NetScreen, WatchGuard resize appliances

News
Feb 02, 20043 mins
Network SecurityVPN

The NetScreen and WatchGuard announcements focus on giving companies the option to buy one hardware platform and then upgrade it as necessary. Both offer firewall and VPN protection, and WatchGuard includes several other security features, including anti-virus.

NetScreen Technologies and WatchGuard Technologies this week will join the crowd of vendors pushing harder to get midsize businesses to buy their multifunction security appliances.

The thinking behind the effort goes something like this: There are lots of businesses with between 100 and 1,000 employees (88,000 in the U.S. by NetScreen’s count, 105,000 by WatchGuard’s tally) but they typically don’t have enough IT staff to learn, manage and maintain scads of individual security boxes per site.
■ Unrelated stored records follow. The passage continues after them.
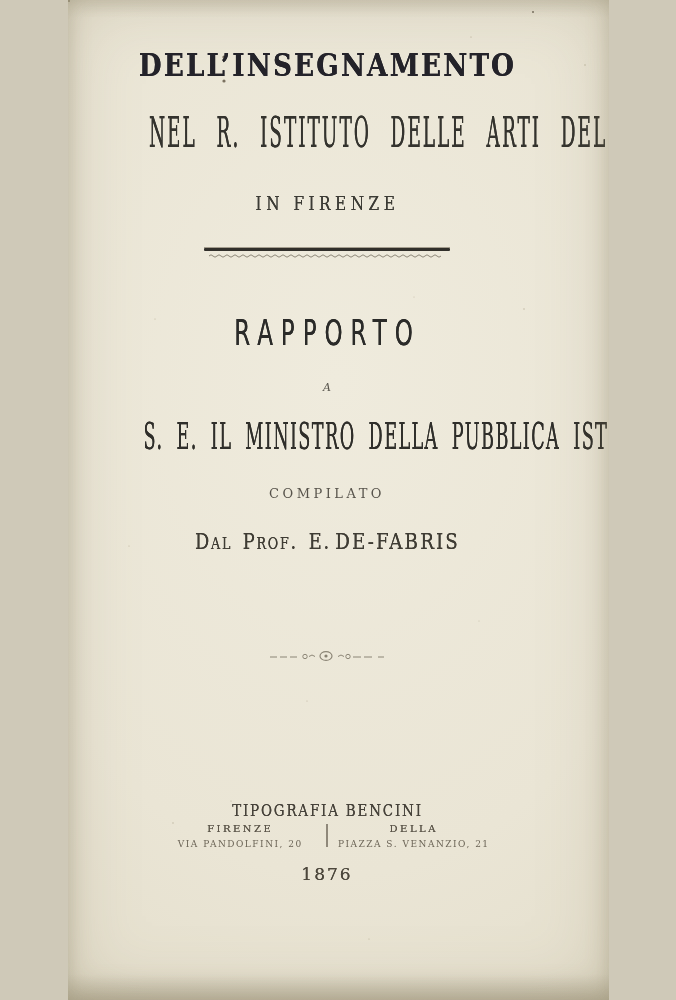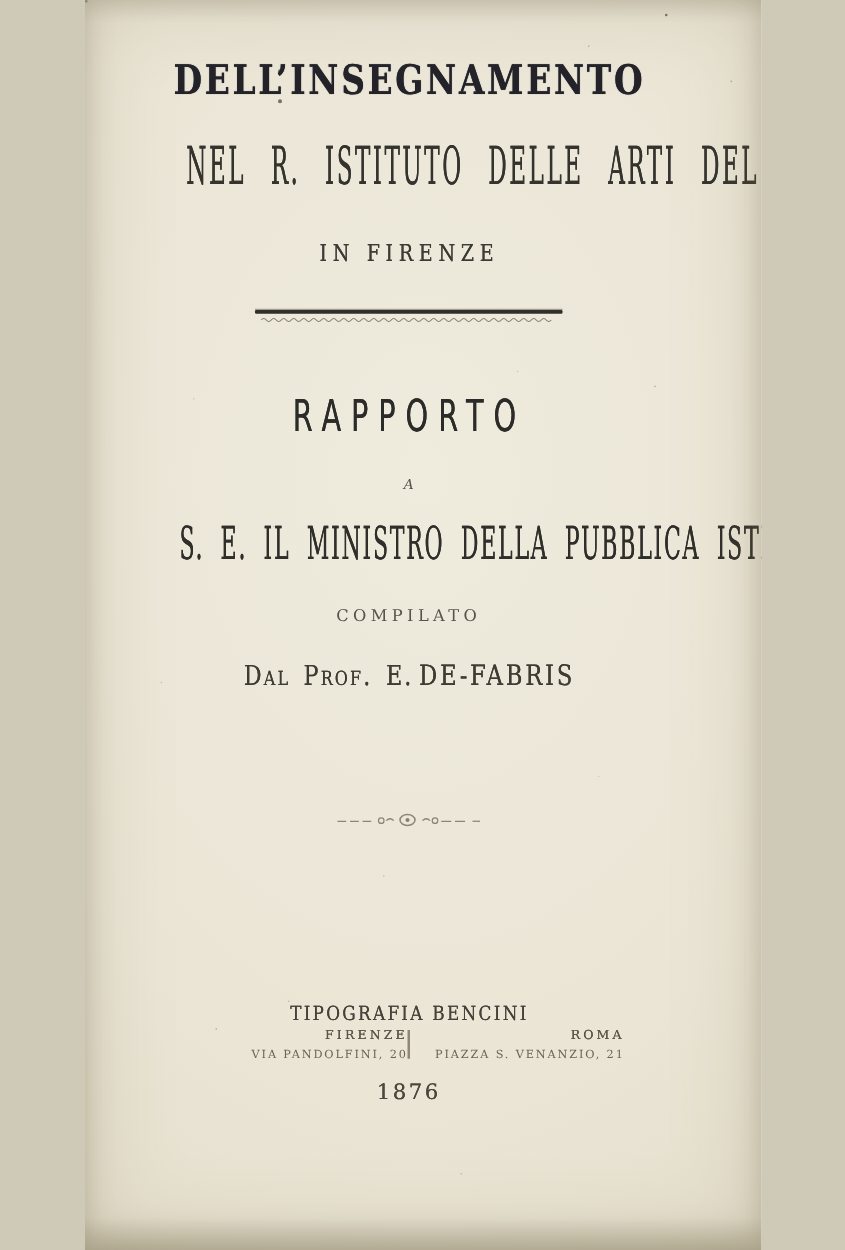--- a/index.html
+++ b/index.html
@@ -72,21 +72,21 @@
   .author{top:528px;color:#3f3c34;transform:scale(.85,1.05);text-shadow:0 0 .5px #3f3c34;}
   .author-prefix{font-variant:small-caps;font-size:21px;letter-spacing:2px;word-spacing:4px;}
   .author-name{font-size:21.5px;letter-spacing:2.5px;}
 
   .ornament{position:absolute;top:648px;left:0;right:0;display:block;margin:0 auto;}
 
   .press{top:801px;font-size:15px;letter-spacing:2px;color:#46423a;
       transform:scale(.9,1.05);text-shadow:0 0 .5px #46423a;}
   .imprint-row{position:absolute;top:823px;left:0;right:0;
       display:flex;justify-content:center;align-items:stretch;}
-  .imprint-col{width:172px;text-align:right;}
+  .imprint-col{width:172px;text-align:center;}
   .imprint-divider{width:1.5px;background:#8f887a;margin:1px 0 2px;}
   .city{font-size:10px;letter-spacing:2.5px;color:#5c564a;margin-bottom:5px;
       text-shadow:0 0 .4px #5c564a;}
   .addr{font-size:9px;letter-spacing:1.5px;color:#6b6456;}
   .year{top:864px;font-size:17px;letter-spacing:2px;color:#4c473c;text-shadow:0 0 .4px #4c473c;}
 </style>
 </head>
 <body>
 
 <div class="page">
@@ -134,20 +134,20 @@
 
     <div class="line press">TIPOGRAFIA BENCINI</div>
 
     <div class="imprint-row">
       <div class="imprint-col">
         <div class="city">FIRENZE</div>
         <div class="addr">VIA PANDOLFINI, 20</div>
       </div>
       <div class="imprint-divider"></div>
       <div class="imprint-col">
-        <div class="city">ROMA</div>
+        <div class="city">DELLA</div>
         <div class="addr">PIAZZA S. VENANZIO, 21</div>
       </div>
     </div>
 
     <div class="line year">1876</div>
   </div>
 </div>
 
 </body></html>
Multifunction devices are intended to simplify security management.

The NetScreen and WatchGuard announcements focus on giving companies the option to buy one hardware platform and then upgrade it as necessary. Both offer firewall and VPN protection, and WatchGuard includes several other security features, including anti-virus.
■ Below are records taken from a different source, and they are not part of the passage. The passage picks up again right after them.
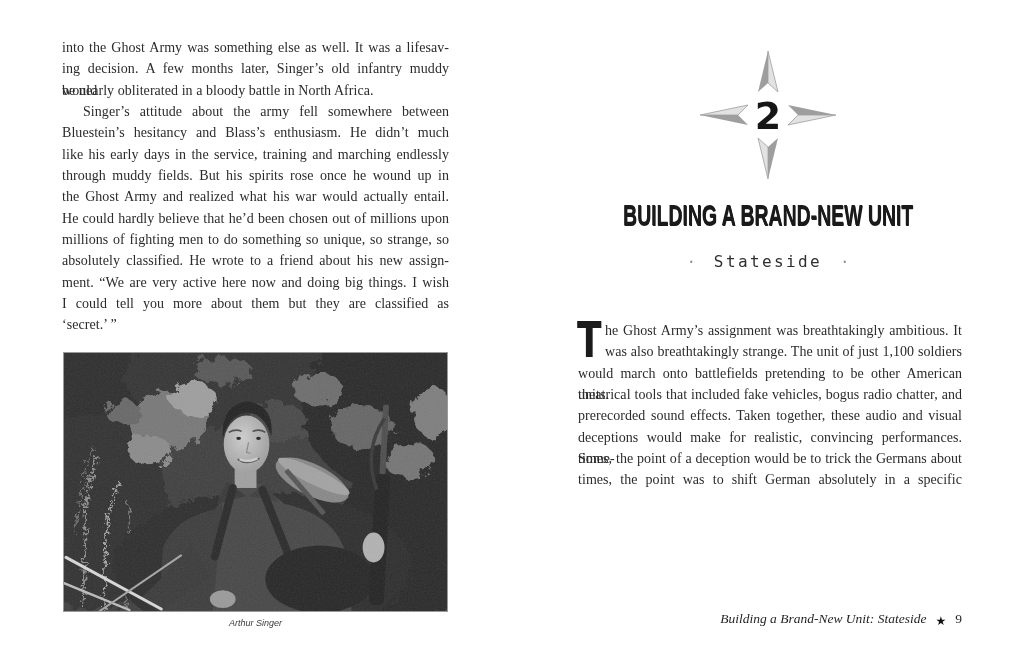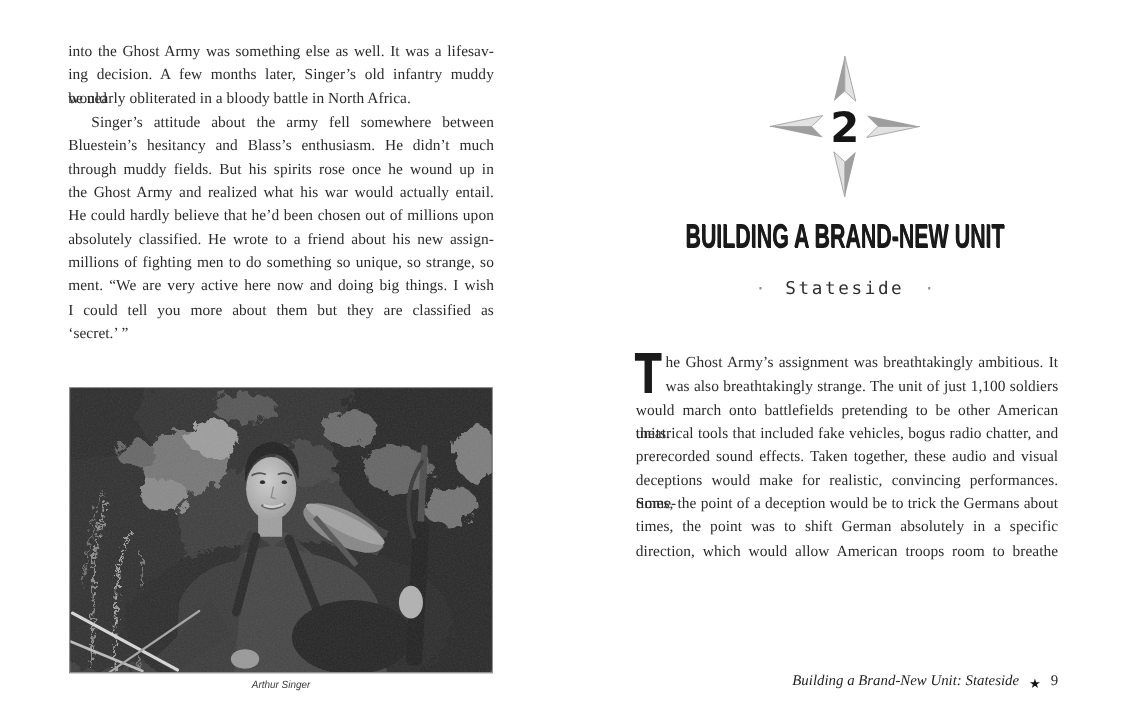--- a/index.html
+++ b/index.html
@@ -70,25 +70,26 @@
 <body>
 
 <div class="spread">
 
   <div class="body-text left-body">
       <div class="tline just">into the Ghost Army was something else as well. It was a lifesav-</div>
       <div class="tline just">ing decision. A few months later, Singer’s old infantry muddy would</div>
       <div class="tline">be nearly obliterated in a bloody battle in North Africa.</div>
       <div class="tline just ind">Singer’s attitude about the army fell somewhere between</div>
       <div class="tline just">Bluestein’s hesitancy and Blass’s enthusiasm. He didn’t much</div>
+      <div class="tline just">like his early days in the service, training and marching endlessly</div>
       <div class="tline just">through muddy fields. But his spirits rose once he wound up in</div>
       <div class="tline just">the Ghost Army and realized what his war would actually entail.</div>
       <div class="tline just">He could hardly believe that he’d been chosen out of millions upon</div>
+      <div class="tline just">millions of fighting men to do something so unique, so strange, so</div>
       <div class="tline just">absolutely classified. He wrote to a friend about his new assign-</div>
-      <div class="tline just">millions of fighting men to do something so unique, so strange, so</div>
       <div class="tline just">ment. “We are very active here now and doing big things. I wish</div>
       <div class="tline just">I could tell you more about them but they are classified as</div>
       <div class="tline">‘secret.’ ”</div>
     </div>
 
   <div class="photo-frame">
     <svg viewBox="0 0 386 260" preserveAspectRatio="none">
       <defs>
         <filter id="leafy" x="-10%" y="-10%" width="120%" height="120%">
           <feTurbulence type="fractalNoise" baseFrequency="0.09" numOctaves="3" seed="11" result="n"></feTurbulence>
@@ -207,21 +208,20 @@
 
   <div class="body-text right-body">
       <div class="tline just dcind">he Ghost Army’s assignment was breathtakingly ambitious. It</div>
       <div class="tline just dcind">was also breathtakingly strange. The unit of just 1,100 soldiers</div>
       <div class="tline just">would march onto battlefields pretending to be other American units.</div>
       <div class="tline just">theatrical tools that included fake vehicles, bogus radio chatter, and</div>
       <div class="tline just">prerecorded sound effects. Taken together, these audio and visual</div>
       <div class="tline just">deceptions would make for realistic, convincing performances. Some-</div>
       <div class="tline just">times, the point of a deception would be to trick the Germans about</div>
       <div class="tline just">times, the point was to shift German absolutely in a specific</div>
-      <div class="tline just">direction, which would allow American troops room to breathe</div>
     </div>
 
   <div class="footer">
     <span class="footer-title">Building a Brand-New Unit: Stateside</span>
     <span class="footer-star">★</span>
     <span class="footer-page">9</span>
   </div>
 
 </div>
Their announcements come after SonicWall announced SonicWall Pro 2040, which comes in standard ($2,000) and enhanced ($2,750) versions, and Check Point announced its Edge X series of appliances that range from $800 to $2,000.

Unionbay Sportsware in Seattle uses WatchGuard’s new appliances in part because they offer flexibility. The devices can be configured to segment networks into secure zones with separate firewalls that can provide internal authentication for Internet access, says Erika Anderson, technical services supervisor for the 250-employee company. “It can partition within the network but also let mobile users access the network from outside,” she says.

Anderson says the company plans to add Web-filtering and spam-blocking software to the boxes later. “Having all these solutions in one product is more cost-effective and easier to manage.”

The new appliances

NetScreen is introducing scaled-back versions of five models – the 25, 50, 204, 208 and 500. The new Baseline models (as opposed to the existing Advanced editions) handle fewer router protocols, support only hot standby failover, offer no support for virtual LANs, support fewer VPN tunnels and individual sessions, and don’t support application-layer packet inspection.

Prices range from $2,800 to $20,000, about 20% less than for the Advanced versions (though upgrading from Baseline to Advanced costs more than buying Advanced in the first place).

WatchGuard is introducing brand-new hardware called the Firebox X that can be upgraded into four distinct models priced from $1,900 to $5,000, depending on throughput, security features and number of Ethernet ports. In addition to activating up to six physical ports and more throughput, these devices can be upgraded with features including anti-virus, anti-spam, Web filtering and high availability. They also have a bay for a hard drive to quarantine suspicious files.

As with NetScreen’s pricing, upgrading from one WatchGuard model to another costs more than buying a higher-end model from the start.